"""
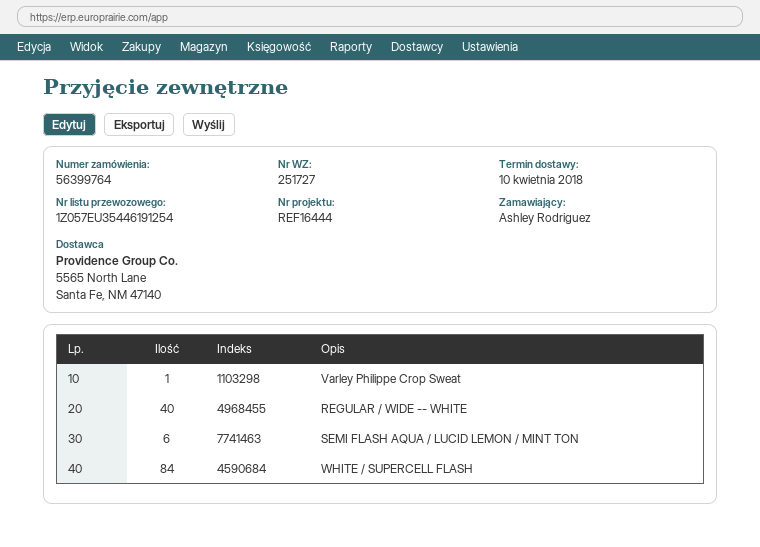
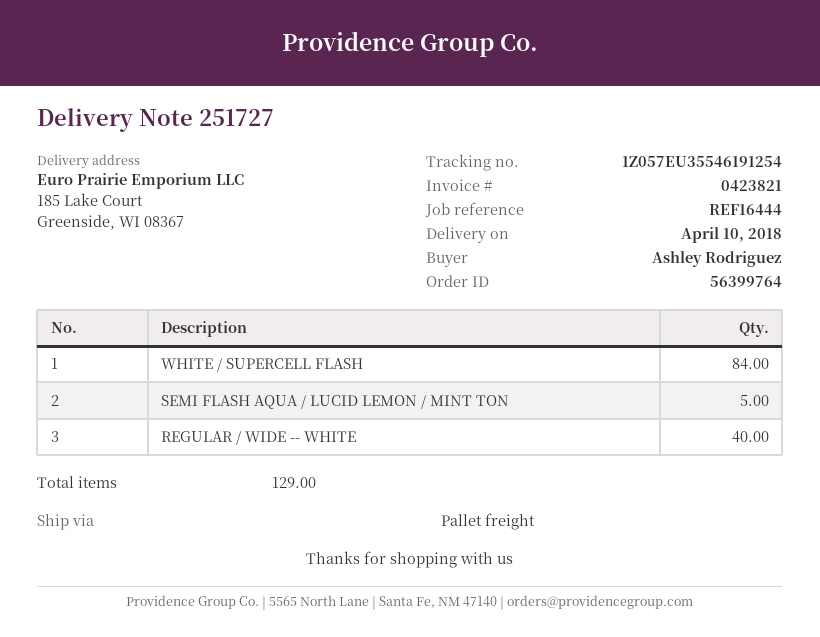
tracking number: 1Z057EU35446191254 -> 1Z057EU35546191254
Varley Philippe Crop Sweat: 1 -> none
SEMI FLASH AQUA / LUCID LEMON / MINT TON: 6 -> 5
"""
"""
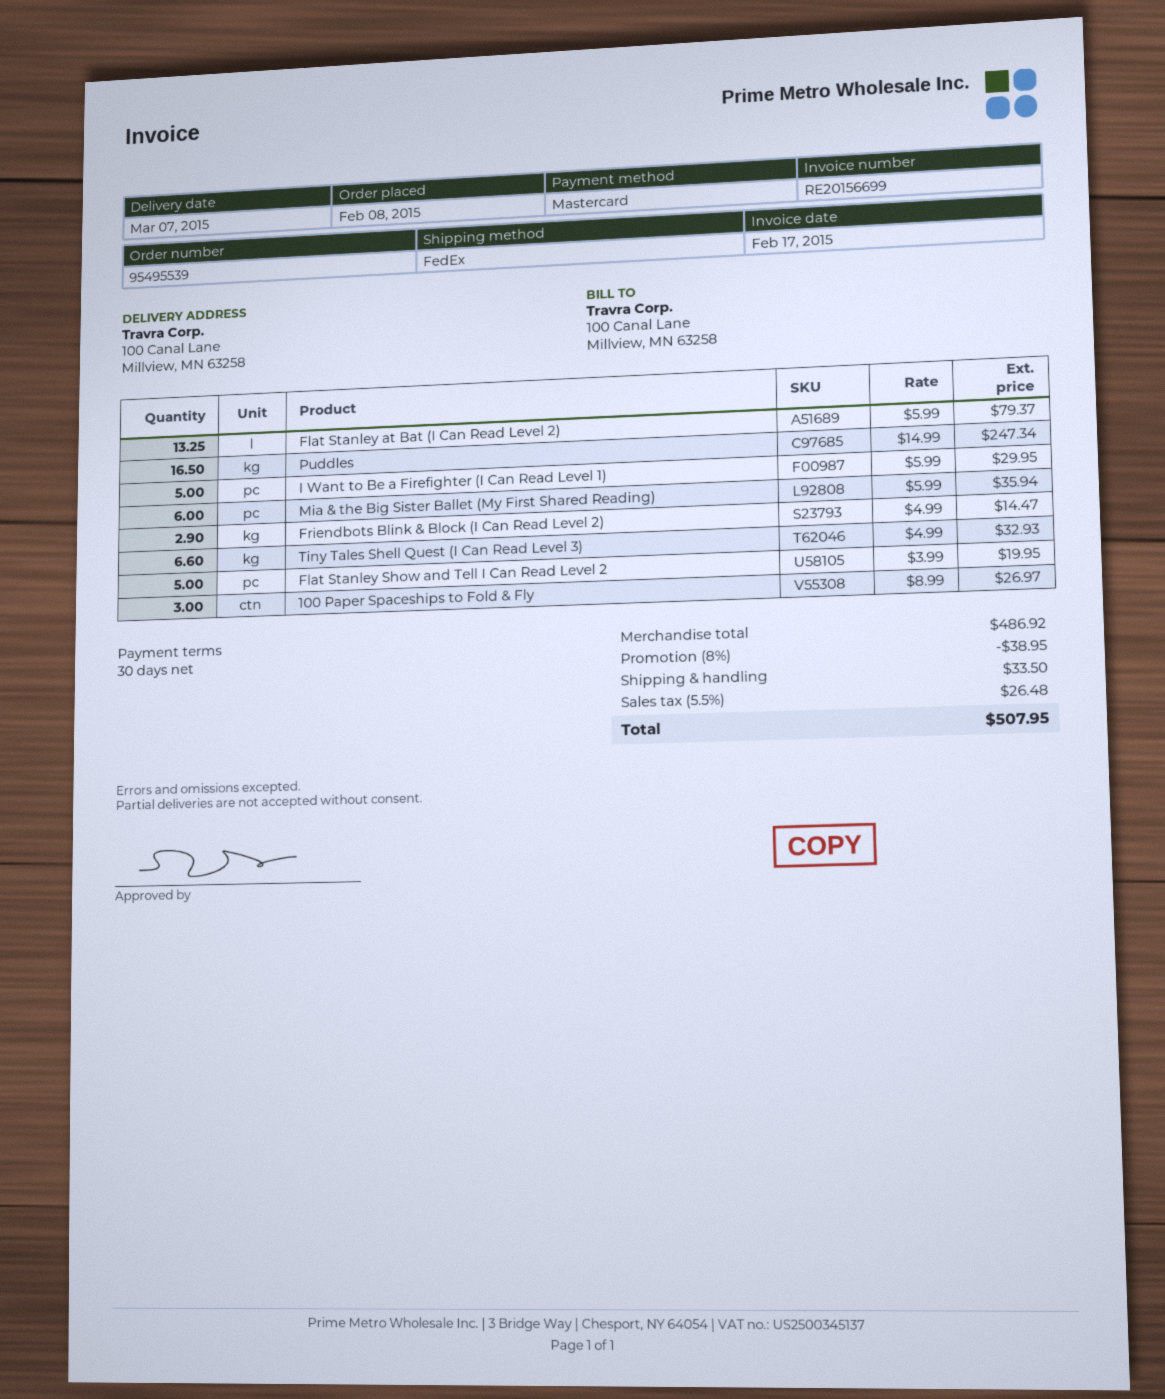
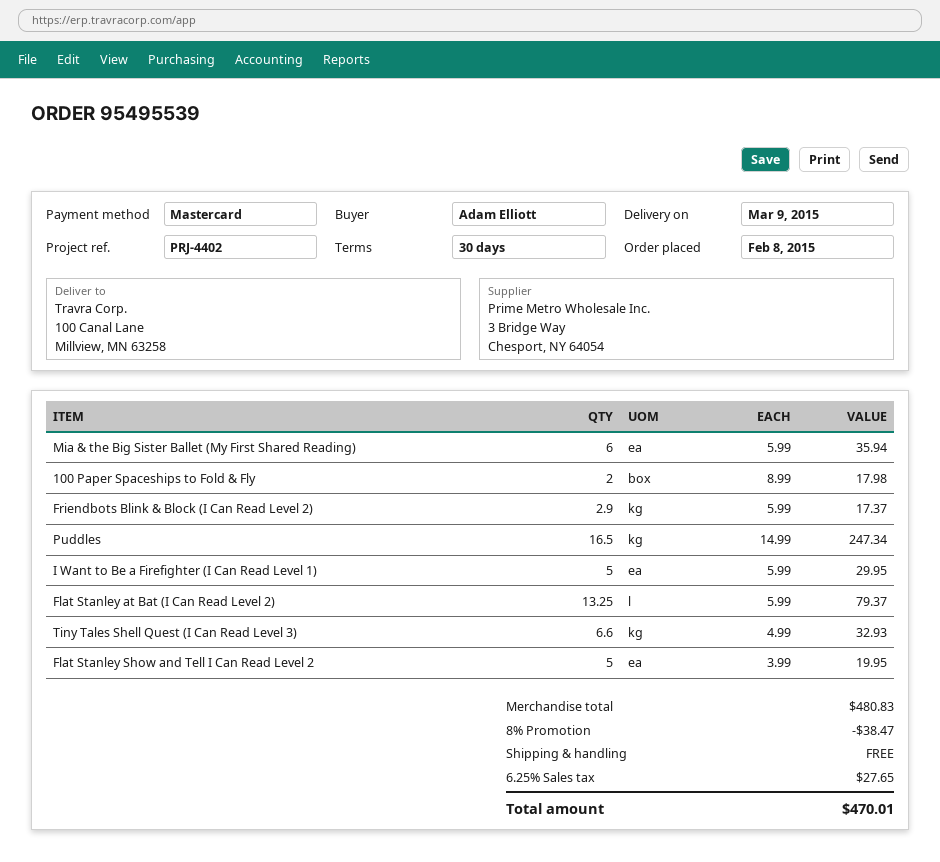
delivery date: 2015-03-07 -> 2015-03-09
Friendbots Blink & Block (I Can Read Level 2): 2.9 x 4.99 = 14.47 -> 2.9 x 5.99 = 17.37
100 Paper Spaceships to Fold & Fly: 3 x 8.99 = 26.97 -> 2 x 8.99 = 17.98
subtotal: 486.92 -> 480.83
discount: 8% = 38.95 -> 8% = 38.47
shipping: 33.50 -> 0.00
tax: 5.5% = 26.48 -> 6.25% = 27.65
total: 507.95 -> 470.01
"""
REQUIREMENT:
Look above for the line with "tracking number: 1Z057EU35446191254" and the line with "SEMI FLASH AQUA". Retype those two lines and every line between them exactly, adding nothing.

RESPONSE AREA:
tracking number: 1Z057EU35446191254 -> 1Z057EU35546191254
Varley Philippe Crop Sweat: 1 -> none
SEMI FLASH AQUA / LUCID LEMON / MINT TON: 6 -> 5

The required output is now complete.